When we hear the term ‘mental health‘, our minds often go straight to thinking about mental illness and if we’ve never experienced mental ill health, we don’t think the conversation applies to us. But it does, we all have mental health. The term ‘mental health’ encompasses a broader spectrum of experiences than mental illness. We can have good, as well as poor, mental health, and also be somewhere in between – our mental health is interchangeable, mental health is a sliding scale.
Good Mental Health
‘Good’ mental health doesn’t mean that we never experience a negative emotion. It’s perfectly normal to feel a whole range of emotions – from grief and sadness to excitement and happiness, and everything in between.
When we’re feeling mentally healthy, we’re able to cope with and express these fluctuations in our mood. We’re normally able to cope with the things that life throws at us, including any change and uncertainty that crop up.
Some Of Us Experience Mental Illness
We all have mental health, with around 1 in 4 of us experiencing mental illness. Mental illness occurs when our emotions go beyond what we would normally expect people to cope with at either end of the spectrum. This includes particularly low emotions, such as depression, and heightened emotions, such as mania.
Mental illness can affect the way that we think, feel, act, behave, and interact with other people. It can alter the way that we experience the world, and consequently the way that we respond to it.
Having a mental illness doesn’t mean that we will never feel mentally well again. For many of us, we will experience a period of mental illness, and then learn to manage it, or find that our illness goes into remission.
We All Have Different Experiences
There are a huge range of diagnoses under the term ‘mental illness’, and two people with an identical diagnosis can have very different experiences. Under ‘depression’ alone, there are numerous different types of depression.
People with diagnosable mental health conditions will have different combinations of symptoms, all of which will affect their lives differently based on their personal circumstances. For example, someone might have two or three symptoms of depression. These symptoms could have an impact on their life and cause them to feel distressed at times. They might need some support from their GP and mental health team. Their illness could impact the way that they’re able to interact with their family and friends. This person might still be able to work. They might still be able to look after their children, with some support, might still be able to drive, and might see their friends occasionally.
Another person might also have a diagnosis of depression. They might experience 10 or 11 symptoms. They might find that they’re frequently distressed, and struggle to look after themselves. This person might not be able to go into work, might need someone else to support their family for a while, and might be totally isolated from their friends. They might not be safe enough to drive, and it might reach the point where this person needs to spend some time in hospital.
There can be a whole spectrum of experiences within a diagnosis. Within depression, diagnosis is sometimes broken down into ‘mild’, ‘moderate’ and ‘severe’. It doesn’t mean that one person’s struggle is more valid or more important than another person’s.
Outside Influences Matter
All sorts of things can affect our mental health, and these things can also have an impact on how we experience different symptoms. This is often related to our background, gender, ethnicity, family set-up, job, living situation, and lots of other things.
For example, one of the symptoms of depression is struggling to sleep. If we live in a noisy area, with lots of different people in the house, and have a job that we have to be up for at 5 am each morning, then we’re likely to struggle with sleep-deprivation more than someone who lives in a quieter area.

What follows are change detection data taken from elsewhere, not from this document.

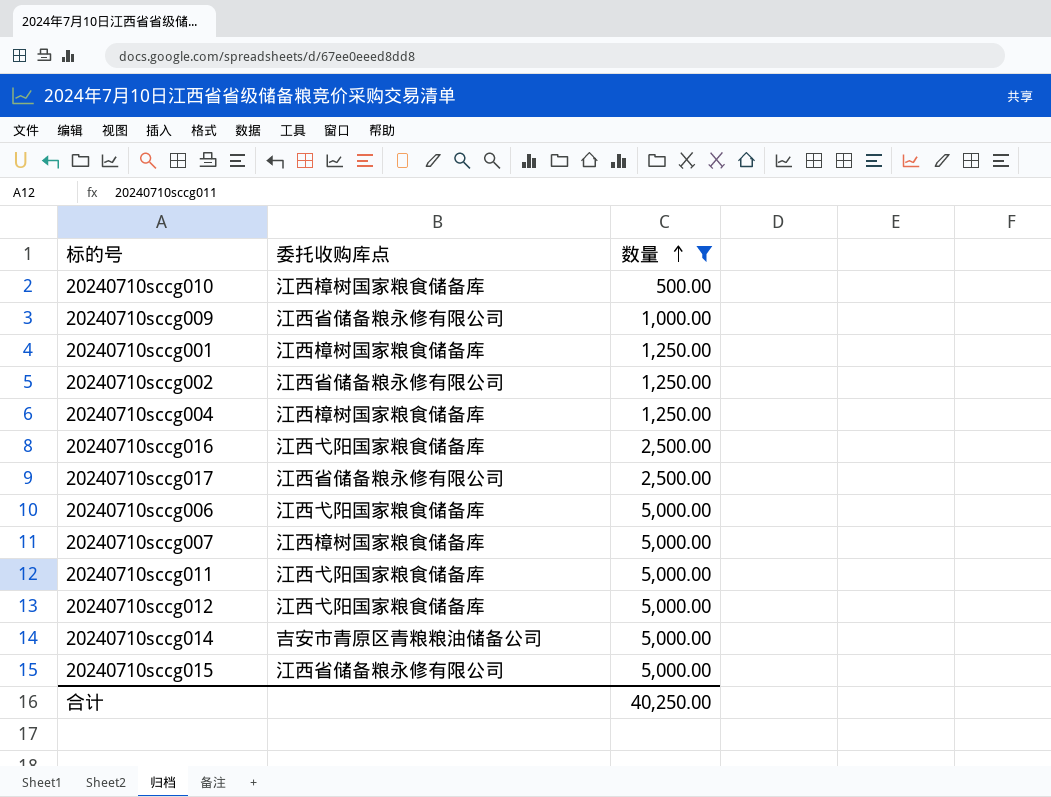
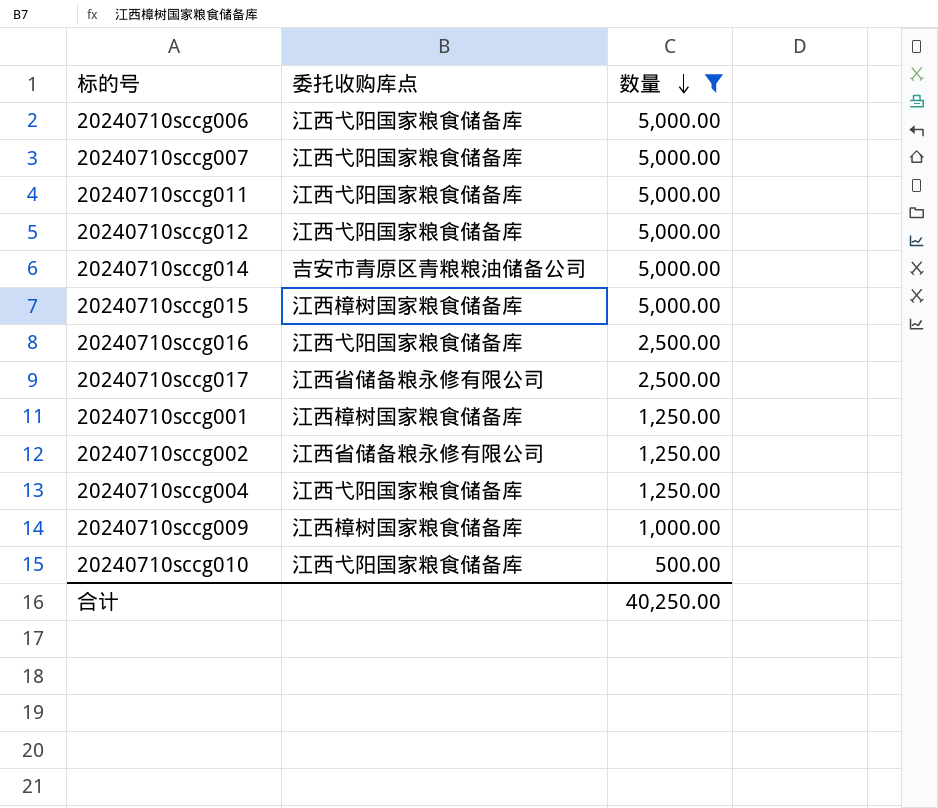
row order: 数量 ascending -> 数量 descending
20240710sccg007 | 委托收购库点: 江西樟树国家粮食储备库 -> 江西弋阳国家粮食储备库
20240710sccg015 | 委托收购库点: 江西省储备粮永修有限公司 -> 江西樟树国家粮食储备库
20240710sccg004 | 委托收购库点: 江西樟树国家粮食储备库 -> 江西弋阳国家粮食储备库
20240710sccg009 | 委托收购库点: 江西省储备粮永修有限公司 -> 江西樟树国家粮食储备库
20240710sccg010 | 委托收购库点: 江西樟树国家粮食储备库 -> 江西弋阳国家粮食储备库

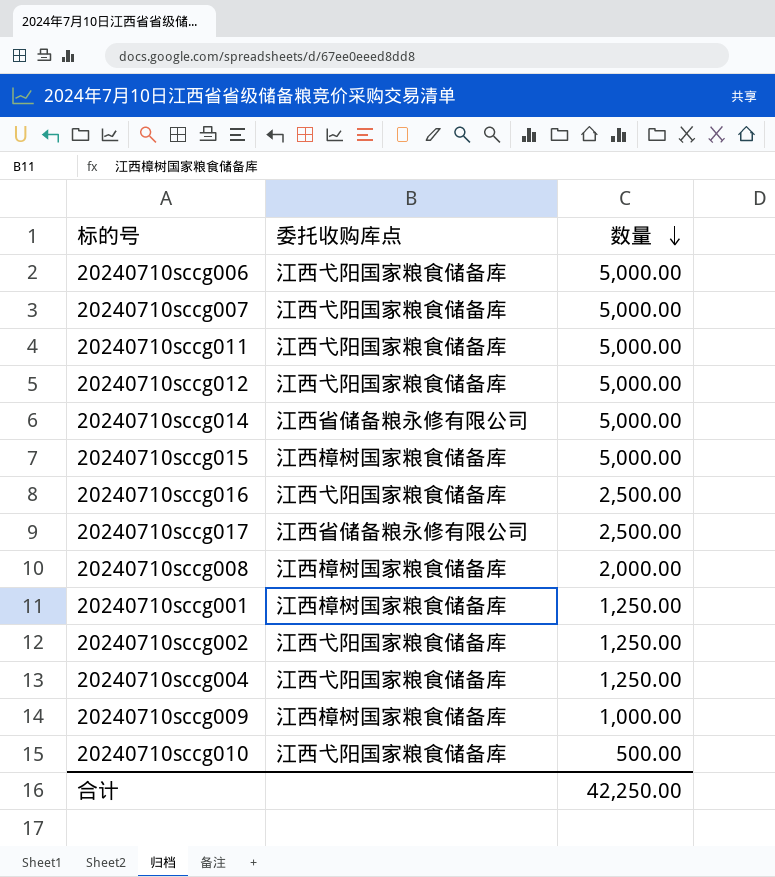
filter: 数量 != 2,000.00 -> none
20240710sccg014 | 委托收购库点: 吉安市青原区青粮粮油储备公司 -> 江西省储备粮永修有限公司
20240710sccg002 | 委托收购库点: 江西省储备粮永修有限公司 -> 江西弋阳国家粮食储备库
合计 | 数量: 40,250.00 -> 42,250.00

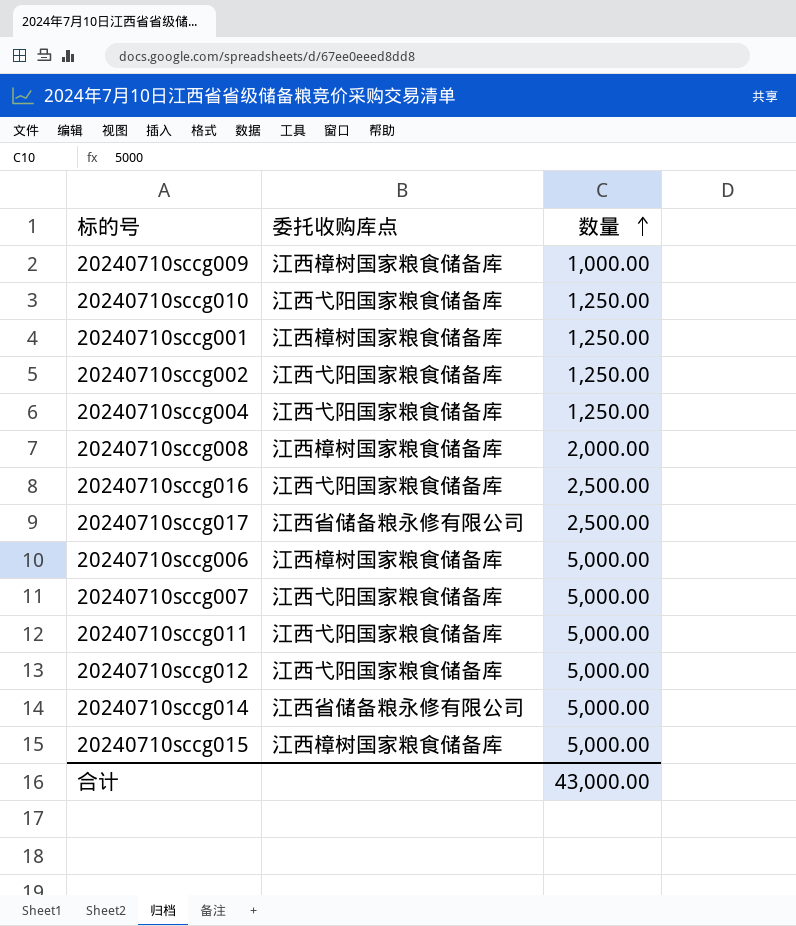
row order: 数量 descending -> 数量 ascending
20240710sccg010 | 数量: 500.00 -> 1,250.00
20240710sccg006 | 委托收购库点: 江西弋阳国家粮食储备库 -> 江西樟树国家粮食储备库
合计 | 数量: 42,250.00 -> 43,000.00

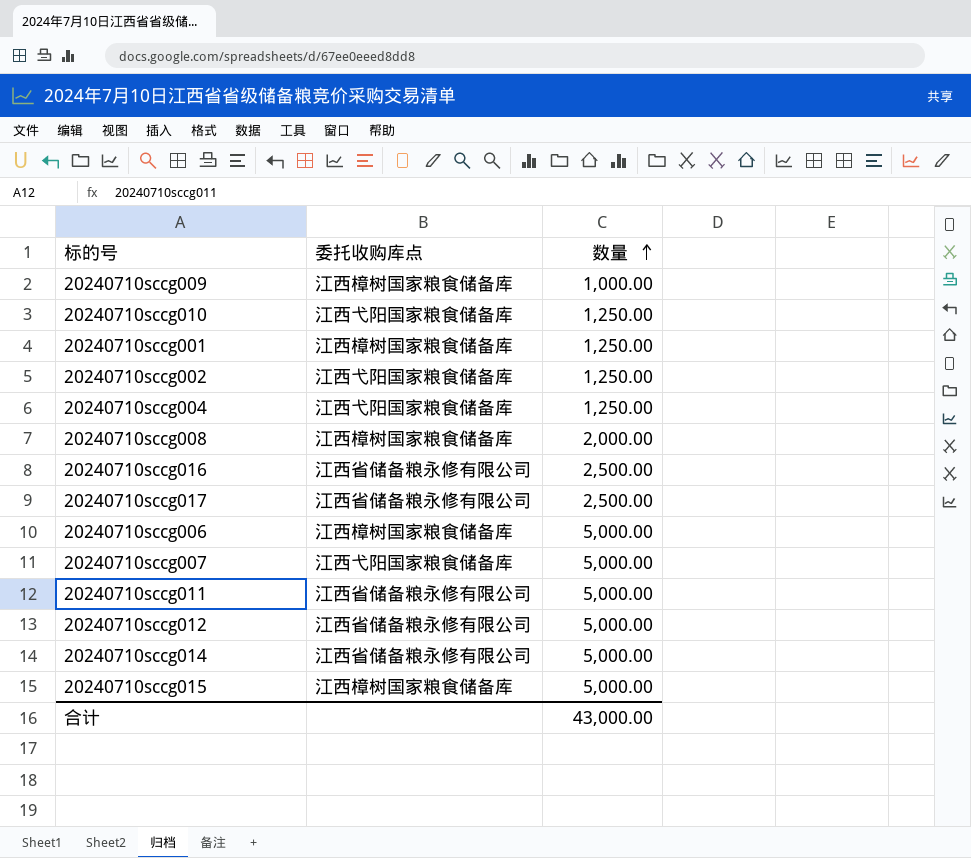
20240710sccg016 | 委托收购库点: 江西弋阳国家粮食储备库 -> 江西省储备粮永修有限公司
20240710sccg011 | 委托收购库点: 江西弋阳国家粮食储备库 -> 江西省储备粮永修有限公司
20240710sccg012 | 委托收购库点: 江西弋阳国家粮食储备库 -> 江西省储备粮永修有限公司

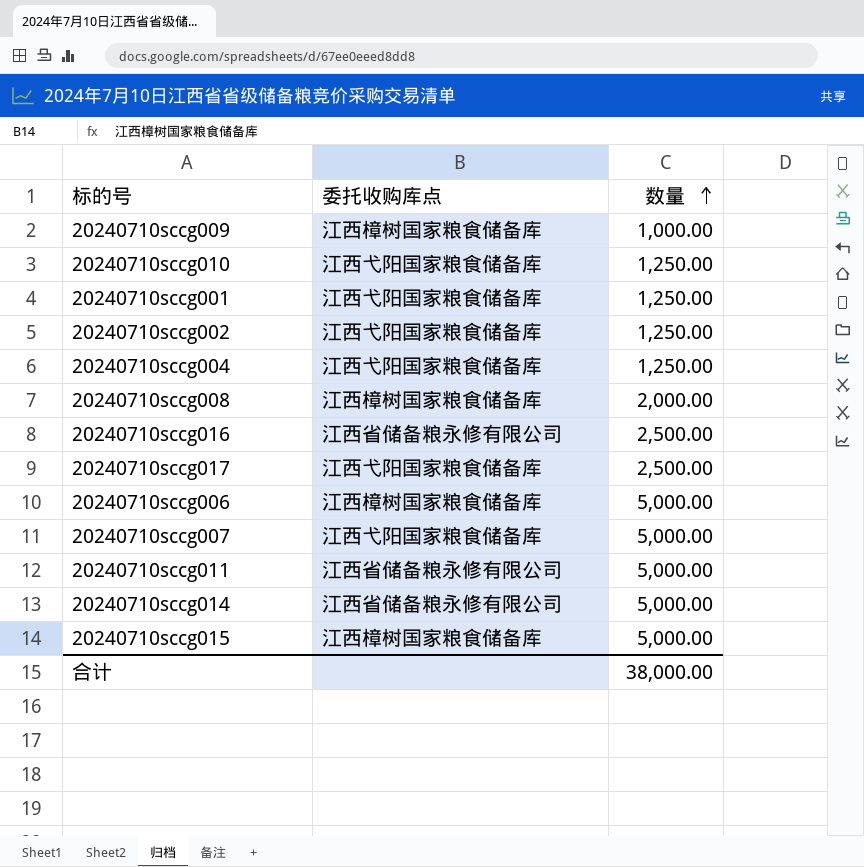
row 20240710sccg012: 江西省储备粮永修有限公司 | 5,000.00 -> none
20240710sccg001 | 委托收购库点: 江西樟树国家粮食储备库 -> 江西弋阳国家粮食储备库
20240710sccg017 | 委托收购库点: 江西省储备粮永修有限公司 -> 江西弋阳国家粮食储备库
合计 | 数量: 43,000.00 -> 38,000.00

Additionally, outside influences can impact how much we’re able to help ourselves. For example, we know that exercising can be helpful when it comes to managing to depression. However, many people, such as those with chronic physical health problems, are unable to exercise.
All of the things that make up our lives can affect how we experience mental illness, how much our symptoms affect us, and how able we are to manage our condition.
Timeframes Can Vary
Those of us with mental illness are likely to live with our illness for different lengths of time. For some of us, our illness might be something that we will live with for the majority of our lives. We can learn to manage it, and reach the point where we’re able to keep it under control, but our illness might not go into remission. Others may experience a single episode, or recurrent episodes, of their illness, but have periods of wellness in between. Many people experience both periods of wellness and periods of illness. Illness isn’t usually a set way of being and can change over the course of our lives.
We Can Have Better Days
When we have a diagnosable mental illness, such as depression, it doesn’t mean we’re always sad. We will probably have times when we smile, and times when we laugh. There might be minutes, hours, or days when we get the giggles, we have an amazing time, and we forget about our illness for a little while. Having good times doesn’t mean that we no longer have depression. Our mental health is always a sliding scale, we will always have better days and less-good days, even when mental illness is involved.